An amphora in the cellars of Eben Sadie in the Swartland, South Africa. Photograph: Jason Lowe
Amphorae – clay jars used to ferment and/or age wine – are an emblem of the natural wine scene. While their renaissance might have been tied to a hands-off approach, these ancient vessels are being adopted by winemakers across the globe – but why?

Elegant conical-shaped clay jars have been used to store and transport goods since the end of the Stone Age. Smaller jars – often ornately decorated for use at the table – were known as amphorae, while their larger, more functional counterparts were called pithoi. While used for all sorts of goods, the Greeks and Romans commonly made and stored wine in these jars. Although at that point in time, honey and spices were often added to make the wine taste better.

Since then, however, amphorae have been left behind as winemakers discovered the use of barrels, then cement tanks, then stainless steel – before the cycle started all over again.

In Georgia, however, where wine has been made for over 8,000 years, amphorae, known locally as qvevri, never fell out of fashion. In fact, this traditional way of making wine is such an integral part of the culture that it was recognised by UNESCO in 2013.

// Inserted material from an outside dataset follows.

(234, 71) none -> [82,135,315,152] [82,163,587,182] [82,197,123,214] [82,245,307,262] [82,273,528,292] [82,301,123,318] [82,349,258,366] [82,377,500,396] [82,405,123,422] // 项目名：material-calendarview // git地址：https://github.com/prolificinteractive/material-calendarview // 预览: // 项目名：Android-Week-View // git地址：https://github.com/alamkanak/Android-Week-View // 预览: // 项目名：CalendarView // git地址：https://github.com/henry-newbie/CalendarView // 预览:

But how do winemakers use these clay pots? Once the grapes are picked and pressed, the grapes, their skins and stalks are put in the amphora, which is then sealed. The fruit is then left with its natural yeast to ferment without any additions. The natural tannins found in the grape skins, pips and stalks provide a natural preservative, meaning winemakers can add little to no sulphur. This means that white grapes – conventionally made without their skins – become orange wines, the skin contact imparting colour, flavour and tannin. The conical shape means that yeast and sediment settles naturally at the bottom of the pot, meaning there is less need to filter or fine the wine.

An amphora in the cellars at Cullen, Margaret River, Western Australia

Proponents argue that amphorae allow micro-oxygenation. Like wood, the porous clay lets in a tiny amount of oxygen, which can help soften tannins and flavours – but, unlike wood, clay doesn’t add any additional flavours of its own, providing a pure expression of the grape and place, rather than winemaking. This low level of oxygen is also thought to help stabilise the wine, further reducing the need for sulphur. Clay, like cement, is also an excellent thermal conductor – meaning the heat from fermentation is released rather than contained (which would kill the yeast). As a result, there is little need for temperature control by other means (especially if the amphorae are buried, as was traditional historically).

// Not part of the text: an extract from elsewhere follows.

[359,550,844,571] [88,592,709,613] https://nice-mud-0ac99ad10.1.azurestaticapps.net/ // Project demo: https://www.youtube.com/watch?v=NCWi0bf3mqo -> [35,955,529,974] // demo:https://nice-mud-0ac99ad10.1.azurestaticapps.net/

Given the reduced need for sulphur, amphorae are primed for natural winemaking; and it was a handful of now iconic names who pioneered the modern use of amphorae. The northern Italian stars Radikon and Gravner – famous for their orange wines and natural philosophy – started using these vessels as part of their hands-off approach, a reaction to modern industrial winemaking.

Today, however, you’ll find amphorae in cellars around the globe, from South Africa and Australia to Bordeaux – and they are far from limited to those crafting natural wines. They fit neatly with the trend for low-intervention wine, as winemakers seek to respond with ever more “authentic” wines. For many winemakers, amphorae are yet another tool – to be used alongside their choice of oak, stainless steel, cement and more, used to ferment or just age their wines. Whether or not they’re a passing trend, only time will tell.

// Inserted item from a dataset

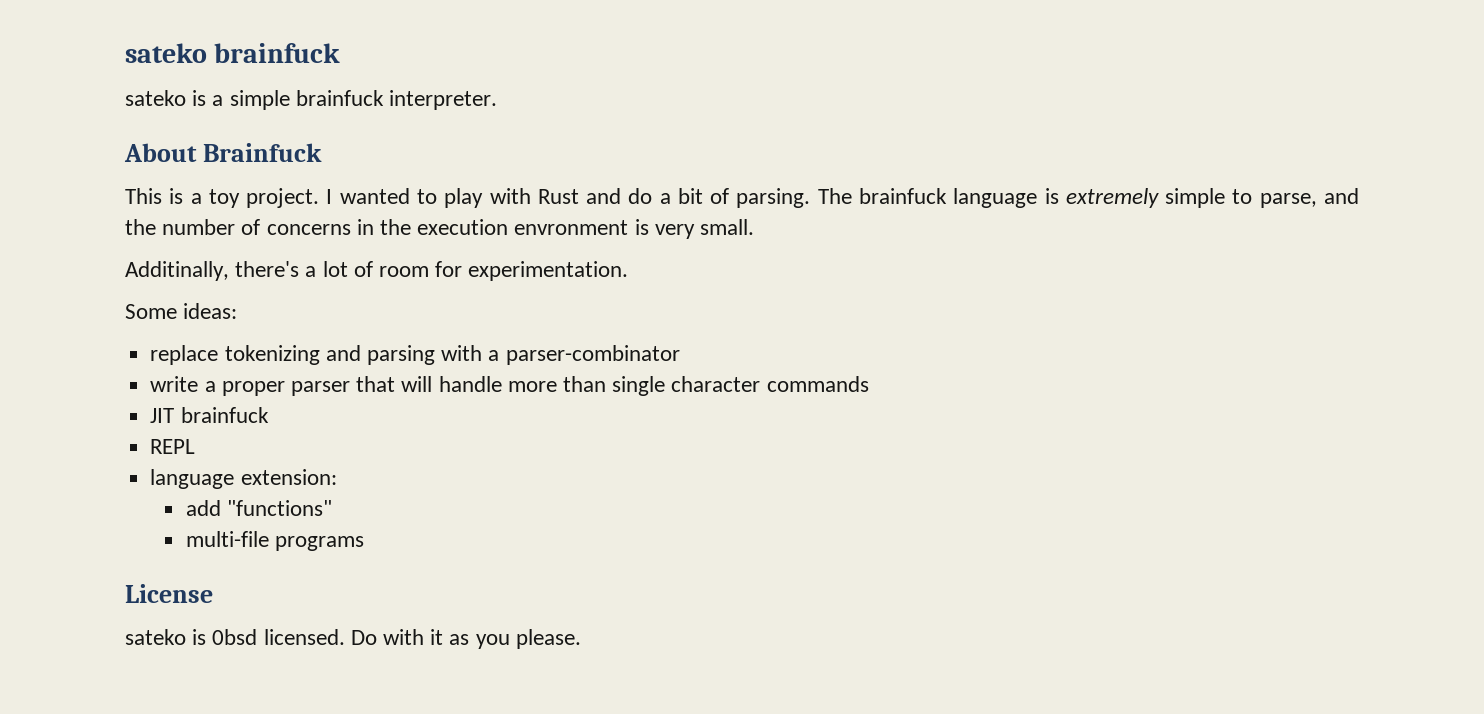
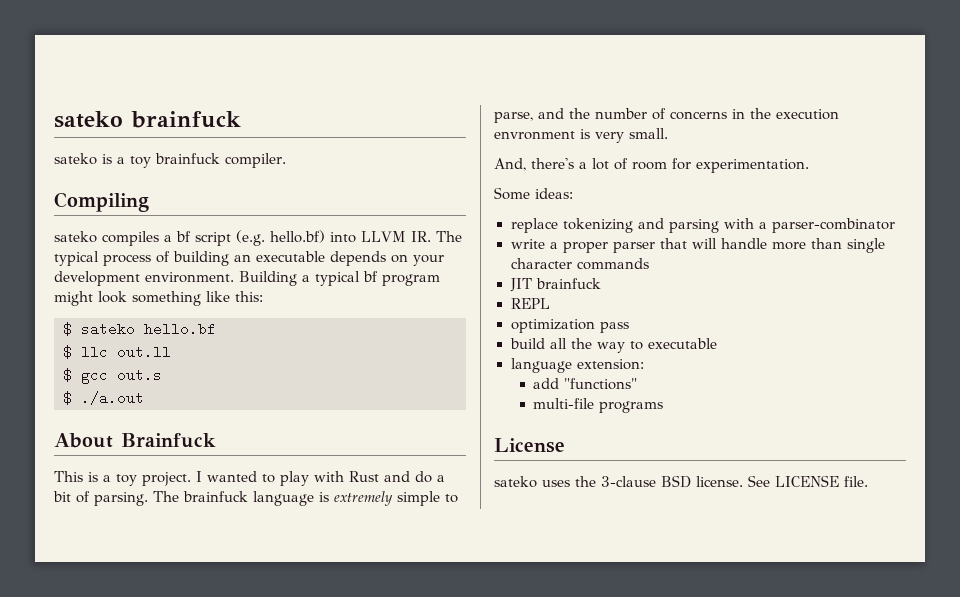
[229,90,498,110] simple brainfuck interpreter. -> [130,153,286,168] [54,192,149,212] [54,230,462,246] [54,251,444,266] [54,271,440,286] [54,291,263,306] [63,322,216,336] [63,345,171,359] [63,368,162,384] [63,391,144,405] toy brainfuck compiler. // Compiling // sateko compiles a bf script (e.g. hello.bf) into LLVM IR. The typical process of building an executable depends on your development environment. Building a typical bf program might look something like this: // $ sateko hello.bf // $ llc out.ll // $ gcc out.s // $ ./a.out
[125,261,229,281] Additinally, -> [494,158,526,171] And,
(196, 446) none -> [510,319,629,333] [509,338,717,353] // optimization pass // build all the way to executable
[192,629,581,649] is 0bsd licensed. Do with it as you please. -> [542,475,868,488] uses the 3-clause BSD license. See LICENSE file.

Three amphora-made wines to try

2014 Domaine de Valmengaux, Bordeaux: One doesn’t necessarily think of trends when faced with a bottle of Claret, but Domaine de Valmengaux – based on the Right Bank – is doing things differently. Organic and low-intervention in philosophy, the property is also reducing its use of oak, especially new. A small portion (10%) of this cuvée is aged in amphora.

2017 De Martino, Viejas Tinajas Muscat, Itata Valley, Chile: De Martino produces two wines in amphorae – or tinajas, as they are known here. The Muscat is sourced from a single vineyard planted with 40-year-old bush vines. The grapes are de-stemmed then the whole berries put in amphorae and left for six months, during which time the wine ferments. It’s then racked and aged a further six months in amphorae. The result is a complex orange wine – the lychee and floral notes that are so distinctly Muscat balanced by the tannic and slightly saline palate.

2017 Arbois, Savagnin en Amphore, Domaine Tissot, Jura: From a single, 20-year-old parcel of vines on clay soils in Arbois, this Savagnin is macerated for four months on its skins in 420-litre amphorae. It’s transferred to oak for three months, then bottled with no sulphur or filtration. The result is herbal and complex with a tannic feel that puts it in the orange camp, much closer to a red than white.